At Findall Bagh (now known as Mubarak Manzil) the Courts of Justice of the East India Company was erected, however, it was unused after the administration of law and justice was removed to Calcutta. The Sadar Dewani Adalat (courts or darbars) were held here from 1765 to 1781 until it was removed to Calcutta. Subsequently, the Civil and Criminal Courts (which were located here) was transferred by Lord Cornwallis in 1793 by transferring the Supreme court to Calcutta. This spacious property of Findall Bagh was abandoned. There were also three buildings on this spacious property.

In May 1830 Nawab Humayun Jah bought this property from Raja Kissen Chand Bahadur and Kumar Chand of Nashipur for an amount of ₹ 35,000. He transformed the property into a pleasure garden and erected the Moti Mahal (also known as the Red Bunglow) here, he named the garden Mubarak Manzil.

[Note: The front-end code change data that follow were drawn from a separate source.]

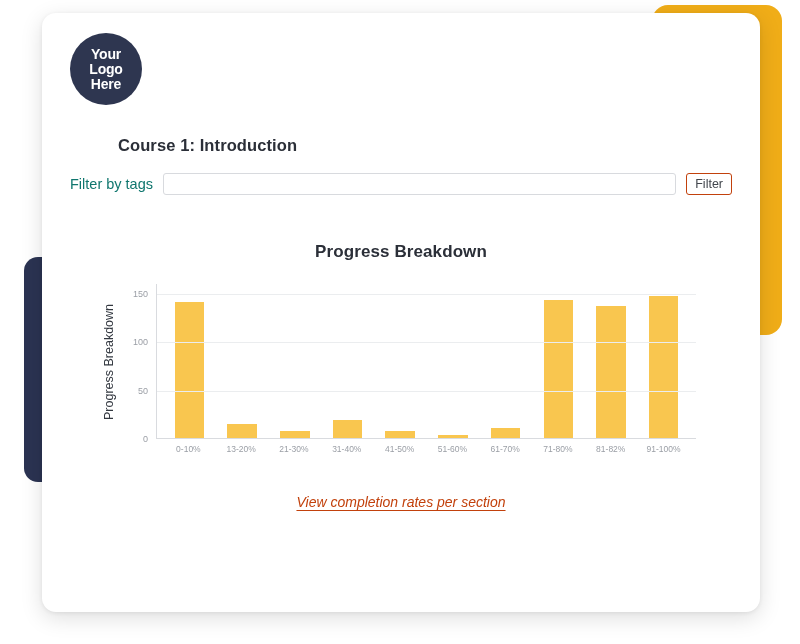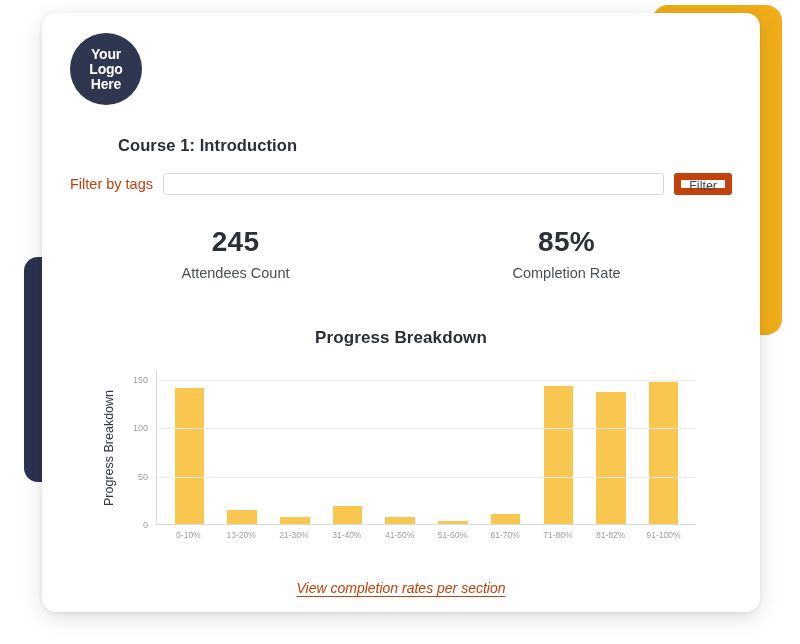"Filter by tags" .filter-label { color: #c2410c -> #0f766e }
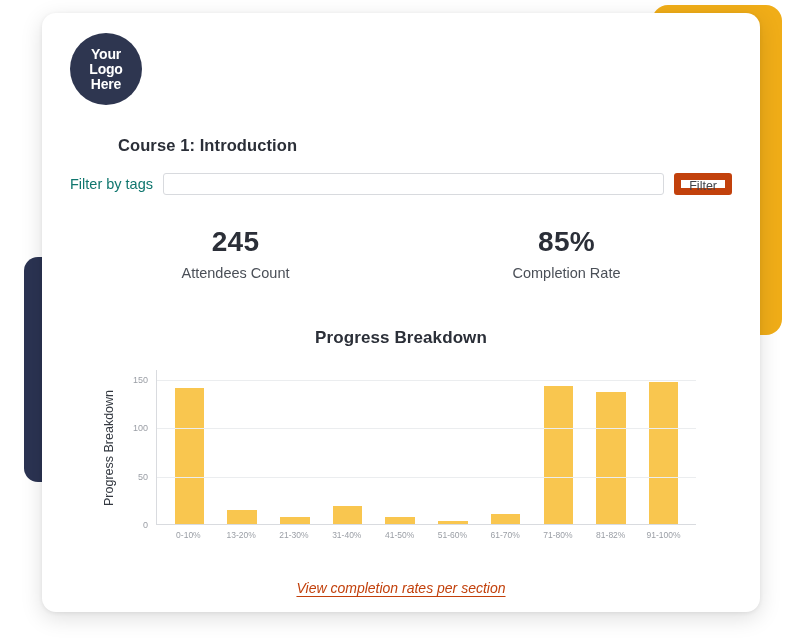"Filter" .filter-btn { border: 7px solid #c2410c -> 1px solid #c2410c }
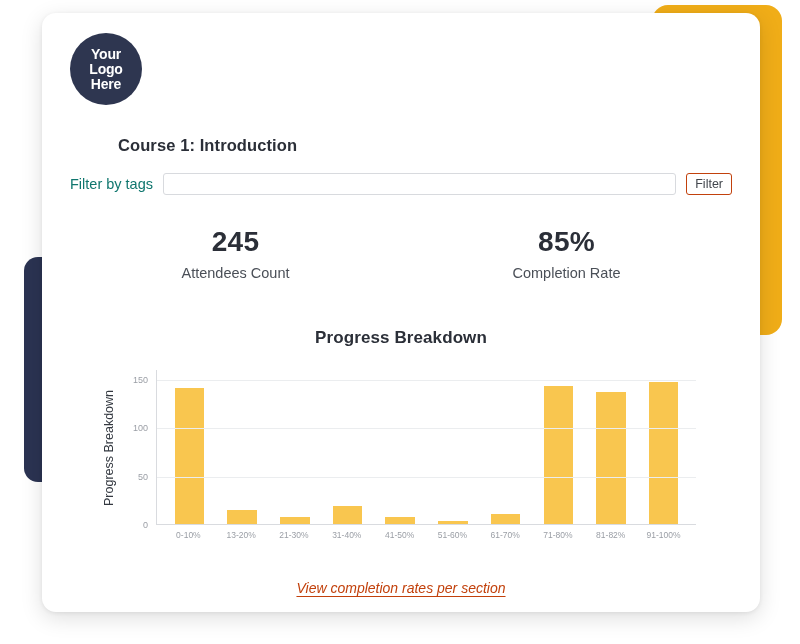"245" div.stats { html: <div> <div> <div>245</div> <div>Attendees Count</div> </div> <div> <div>85%</div> <div>Completion Rate</div> </div> </div> -> none }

On the terrace in front of Moti Mahal stood the Royal Throne (black throne) used by the Nawab "Nazims" of Bengal from the time of Shah Shuja. It was brought here by Nawab Nazim Humayun Jah. This Royal Throne is round in shape and is made up of black stone. The throne is 6 feet (72 inches) in diameter and 1.5 feet (18 inches) high. It was made at Mongyer, Bihar by Khwaja Nazar of Bokhara in 1643 AD. Robert Clive placed Mir Jafar on this throne at Mansurganj after the Battle of Plassey in 1757 AD. Clive to sat on it side-by-side with Najimuddin Ali Khan at Motijhil when celebrating the pooneath after the acquisition of the Dewani by the East India Company. The throne is now kept in Victoria Museum, Kolkata.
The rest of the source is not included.